Like almost anyone else in America, I like to watch television. There are some pretty good shows out there. There's also a lot of stupid shows out there, but what can you do?
I don't actually watch TV all that often because when I do I get ridiculed. Some of the shows I watch my sister and mother also appreciate. Shows like Pretty Little Liars, Friends, and Scrubs. (I can't actually think of more than those three.) Then there are the shows that I enjoy to no end, but never actually watch because everyone else complains. These are shows like Phineas and Ferb, iCarly, Victorious, Scooby Doo, and Happy Endings. (Yes, I am a major dork.)
When I watch these shows there are a few things I get to listen to. 1)"Can't we watch something other cartoons?" (usually said by my mother and means she plans on watching cooking shows) 2)"Do you want to watch (insert movie here)?" (Usually said by my sister.) 3) "This show is stupid." (Usually said by my father before he takes over and turns on some form of reality TV. (Anyone else see the irony?))
I also like to watch the bonus features on DVDs. This causes me more issues than anything else. According to my younger sister it "ruins the movie." I have given up trying to watch these when anyone else is around. It's pointless. I hear more complaining from my family than there is footage on the DVD. I have to get creative if I want to watch bonus features. I tried watching it late at night when everyone else has gone to bed and I'm in my normal night owl mode. This doesn't work. Like clockwork, at 12:30am my father comes downstairs and tells me to go to bed. Here and exact recap of the conversation I had this evening:
DAD: Don't you think you need to go to bed?
ME: Does it matter?
DAD: Yes, it matters. Maybe someone else wants to watch TV.
(I said nothing for a moment as he slowly crept back up stairs.)

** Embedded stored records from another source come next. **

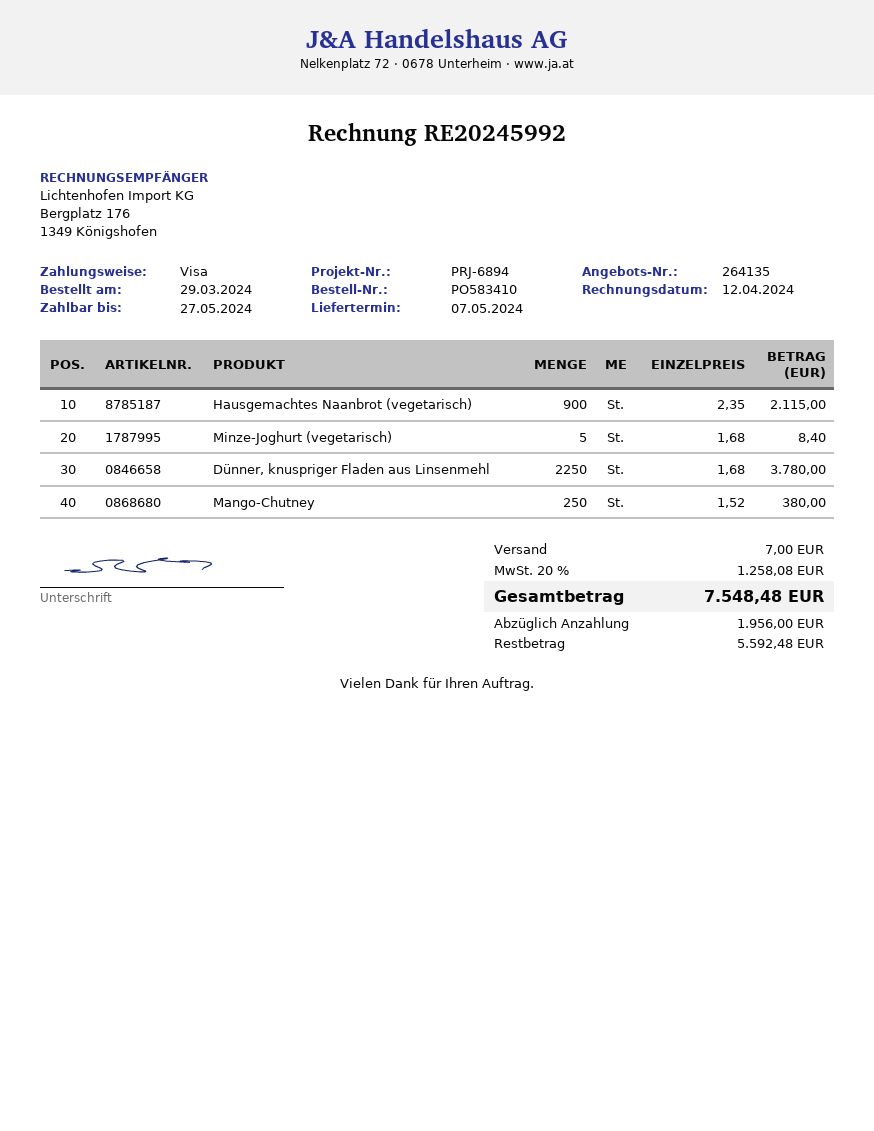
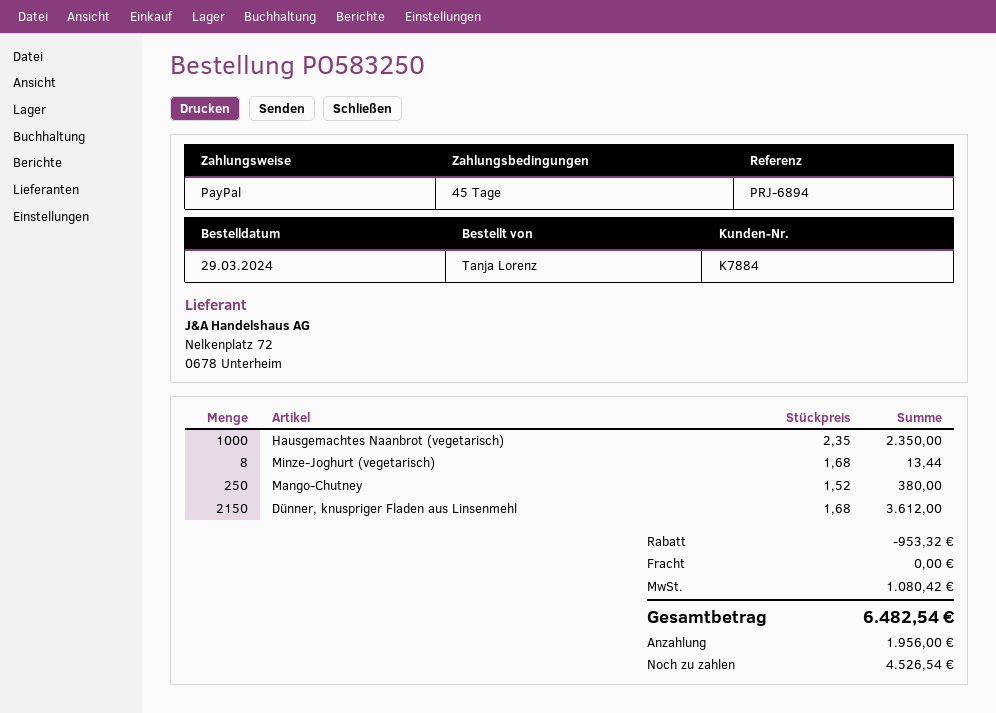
order number: PO583410 -> PO583250
payment method: Visa -> PayPal
Hausgemachtes Naanbrot (vegetarisch): 900 x 2.35 = 2115.00 -> 1000 x 2.35 = 2350.00
Minze-Joghurt (vegetarisch): 5 x 1.68 = 8.40 -> 8 x 1.68 = 13.44
Dünner, knuspriger Fladen aus Linsenmehl: 2250 x 1.68 = 3780.00 -> 2150 x 1.68 = 3612.00
discount: none -> 953.32
shipping: 7.00 -> 0.00
tax: 1258.08 -> 1080.42
total: 7548.48 -> 6482.54
balance: 5592.48 -> 4526.54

My dad says that last statement quite often. Usually right before a big blow up where he commandeers the TV to watch Pawn Stars (or one of the other reality TV shows involving old useless stuff). He has an amazing ability to only want to watch TV at inconvenient times. These times include: Right in the middle of when someone else is watching a show, in the middle of the night when he turns the volume up so loud I can hear every word in my room, upstairs, with the door shut (See Timing), when it's time for a show you've been waiting all day to watch and have specifically requested to watch, etc.
A while back, about the time I wrote Saturday Night Adventure, I watched the movie But I'm A Cheerleader. I quite love this movie. Somehow, I got away with watching this movie without my dad flipping out about the fact that it contained (actually more accurately was saturated with) homosexuality. (GAAAAASP!) I watched this movie in broad daylight with my mom and dad in the room and no one made me turn it off. My dad once made my sister turn off an episode of Felicity because it hinted at the fact that a character was gay. My theory is that he was too busy saying how stupid the movie was to actually realize what was going on in the movie.
It's quite interesting when my dad watches television. An episode of American Dad (of course not a show he would enjoy) was only stupid when people were killing each other, eating cats, torturing each other, etc., but as soon as there was a lesbian kiss the show was "morally bankrupt". During an episode of Scooby Doo Where Are You?, he gave me a twenty minute lecture of why a saw couldn't chase Daphne across the water. He made me turn off an episode of Torchwood: Miracle Day because one of the characters walked past a couple of guys making out. While watching anything of a historical setting, he will find the one inaccuracy in it and give you a twenty minute lecture on it. Most notably would be his lecture on the color of Teddy Roosevelt's cuffs in Rough Riders. (Actually, my dad was an extra in that movie and is quite visibly seen throughout it.)
The most interesting of things I've noticed when it comes to my dad watching TV, is that he turns it on then falls asleep (or gives you a lecture on some sort of history related inaccuracy). The only movie I have seen him watch from beginning to end without stopping or falling asleep is (drum roll please) Mean Girls. I am in no way kidding. He had full control of the remote. He found it of his own accord and watched it from beginning to end.
My dad has been known to watch shows with more bleeps than actual dialog, yet the shows I watch are stupid? If anyone can figure out how that works please inform me. I've been working on it for years.